问题
I found this code and it works perfectly. THe idea - split my data and train KMeansClustering on it. So I create InitHook and iterator and use it for training.
class _IteratorInitHook(tf.train.SessionRunHook):
"""Hook to initialize data iterator after session is created."""
def __init__(self):
super(_IteratorInitHook, self).__init__()
self.iterator_initializer_fn = None
def after_create_session(self, session, coord):
"""Initialize the iterator after the session has been created."""
del coord
self.iterator_initializer_fn(session)
# Run K-means clustering.
def _get_input_fn():
"""Helper function to create input function and hook for training.
Returns:
input_fn: Input function for k-means Estimator training.

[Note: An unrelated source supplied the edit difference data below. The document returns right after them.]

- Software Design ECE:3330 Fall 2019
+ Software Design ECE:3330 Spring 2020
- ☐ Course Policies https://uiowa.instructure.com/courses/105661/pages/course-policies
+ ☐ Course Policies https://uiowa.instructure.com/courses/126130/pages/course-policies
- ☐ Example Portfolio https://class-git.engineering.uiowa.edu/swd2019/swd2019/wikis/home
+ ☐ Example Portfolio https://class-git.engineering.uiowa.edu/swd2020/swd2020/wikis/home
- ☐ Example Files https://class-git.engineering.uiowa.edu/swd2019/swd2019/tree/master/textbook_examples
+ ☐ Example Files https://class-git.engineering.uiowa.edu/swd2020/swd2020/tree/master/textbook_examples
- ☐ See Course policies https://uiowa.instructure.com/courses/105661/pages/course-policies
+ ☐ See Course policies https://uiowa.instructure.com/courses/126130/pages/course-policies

init_hook: Hook used to load data during training.
"""
init_hook = _IteratorInitHook()
def _input_fn():
"""Produces tf.data.Dataset object for k-means training.
Returns:
Tensor with the data for training.
"""
features_placeholder = tf.placeholder(tf.float32,
my_data.shape)
delf_dataset = tf.data.Dataset.from_tensor_slices((features_placeholder))
delf_dataset = delf_dataset.shuffle(1000).batch(
my_data.shape[0])
iterator = delf_dataset.make_initializable_iterator()
def _initializer_fn(sess):
"""Initialize dataset iterator, feed in the data."""
sess.run(
iterator.initializer,
feed_dict={features_placeholder: my_data})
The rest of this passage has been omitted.